#### EXERCISE REQUIREMENTS
The records below are to be restated word for word, with their images omitted.

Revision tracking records
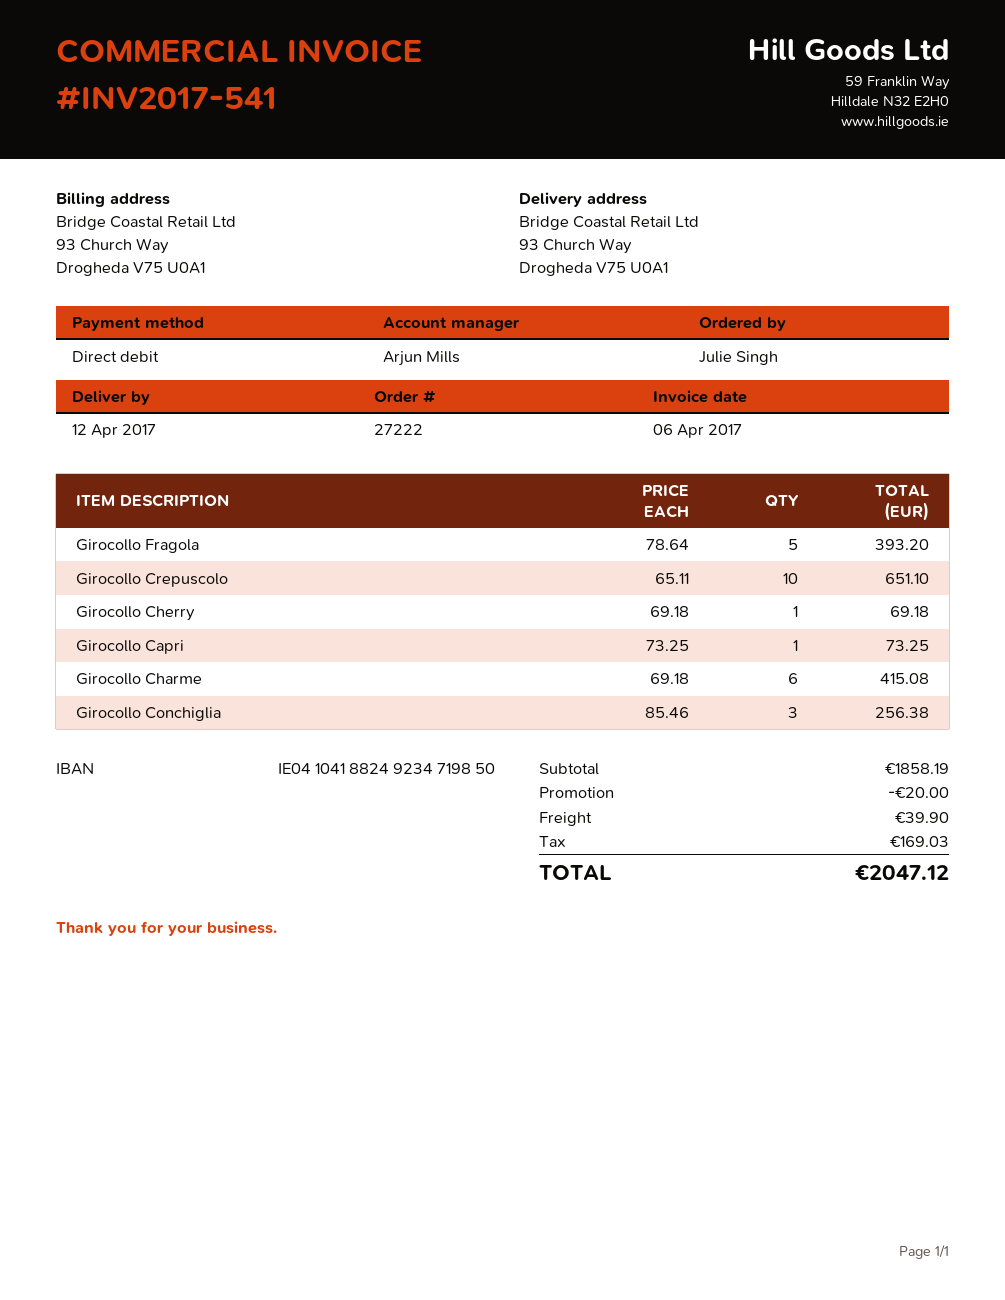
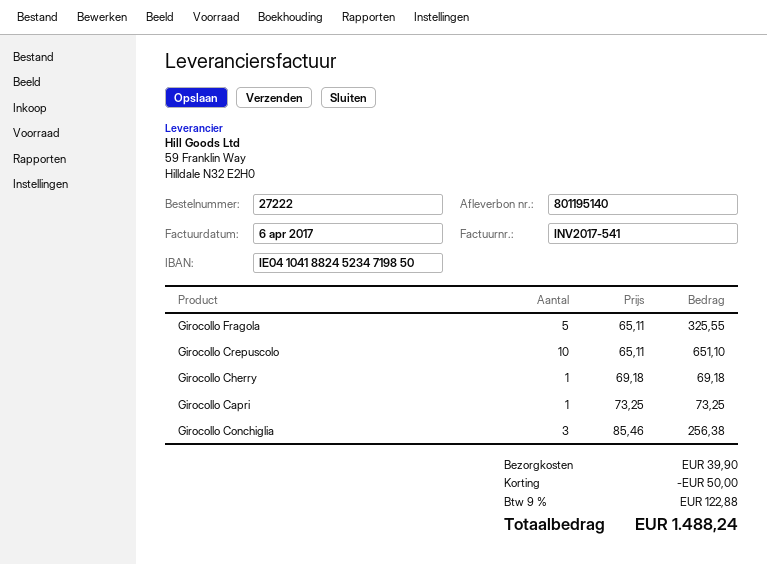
bank account: IE04104188249234719850 -> IE04104188245234719850
Girocollo Fragola: 5 x 78.64 = 393.20 -> 5 x 65.11 = 325.55
Girocollo Charme: 6 x 69.18 = 415.08 -> none
discount: 20.00 -> 50.00
tax: 169.03 -> 122.88
total: 2047.12 -> 1488.24

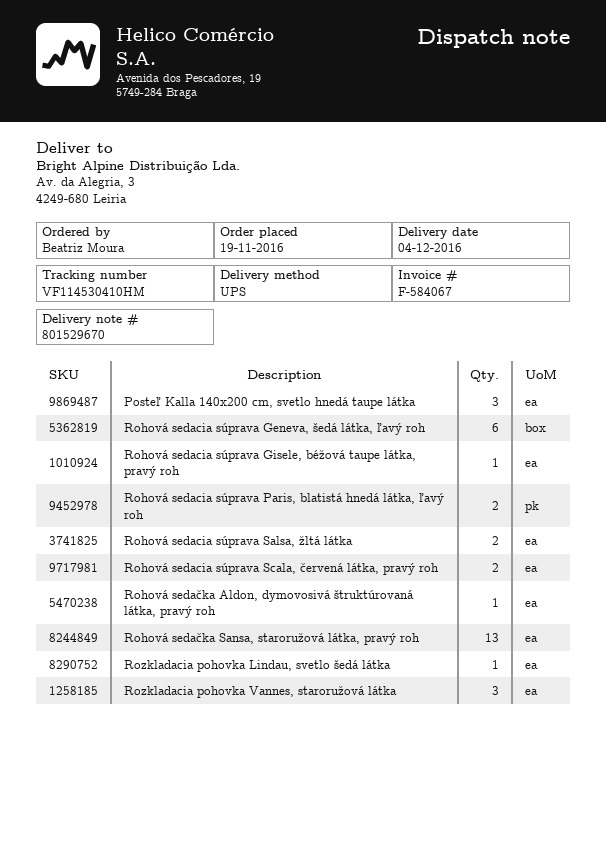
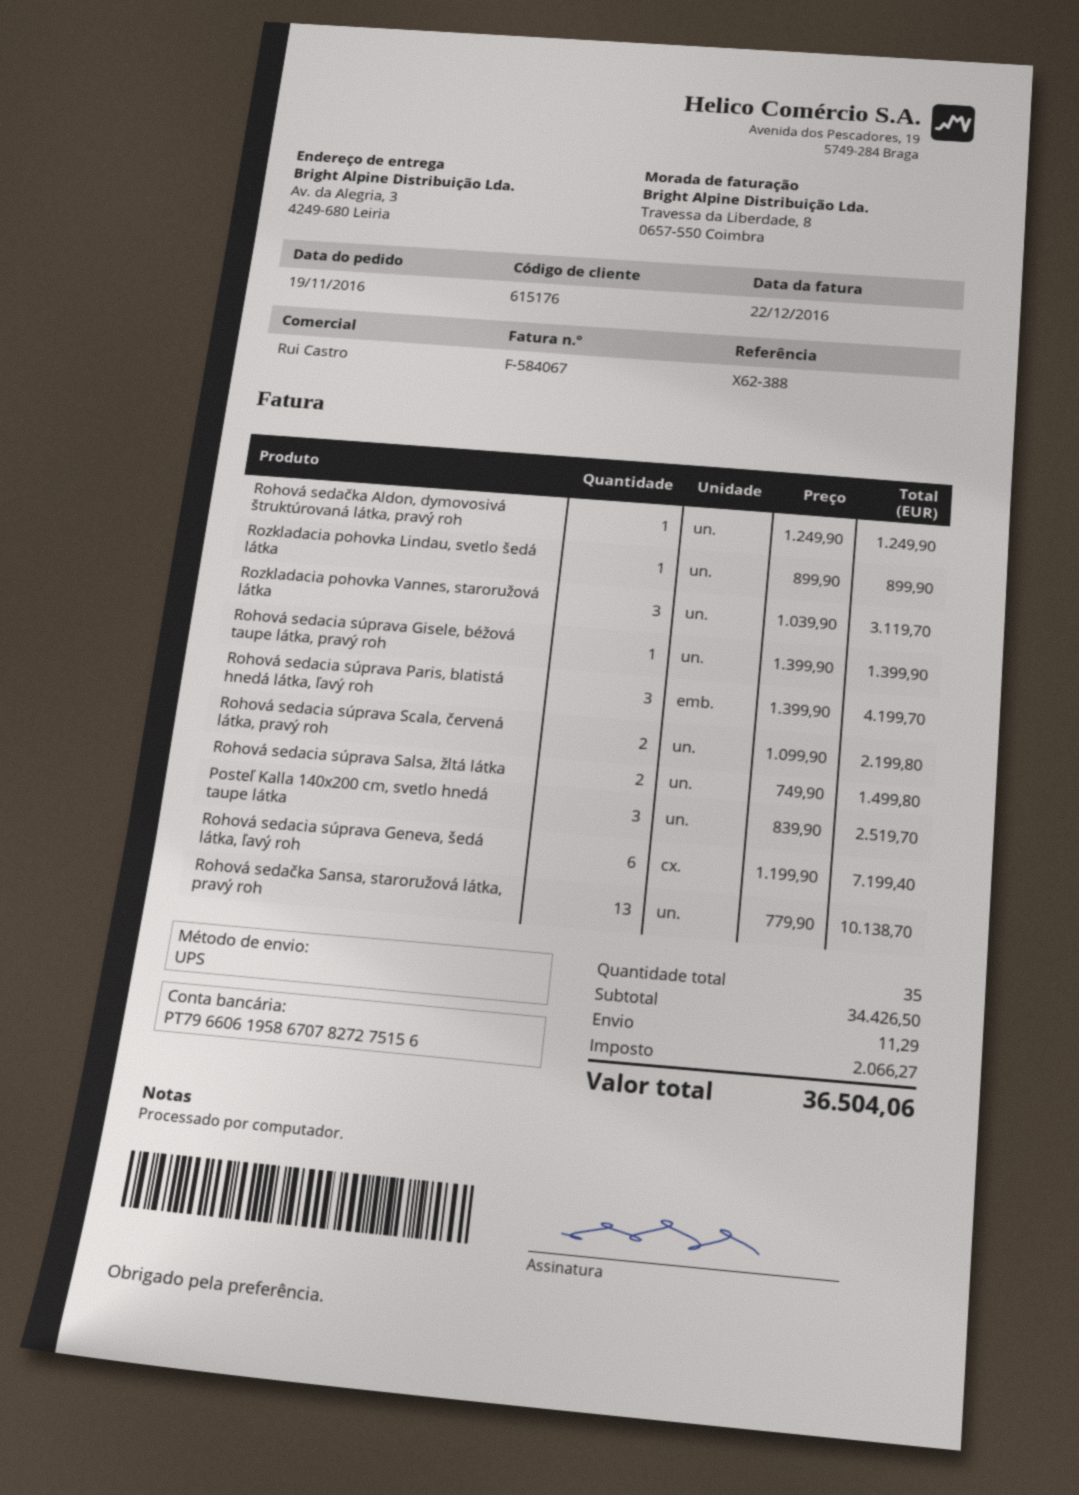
Rohová sedacia súprava Paris, blatistá hnedá látka, ľavý roh: 2 -> 3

#### RESPONSE AREA
bank account: IE04104188249234719850 -> IE04104188245234719850
Girocollo Fragola: 5 x 78.64 = 393.20 -> 5 x 65.11 = 325.55
Girocollo Charme: 6 x 69.18 = 415.08 -> none
discount: 20.00 -> 50.00
tax: 169.03 -> 122.88
total: 2047.12 -> 1488.24

Rohová sedacia súprava Paris, blatistá hnedá látka, ľavý roh: 2 -> 3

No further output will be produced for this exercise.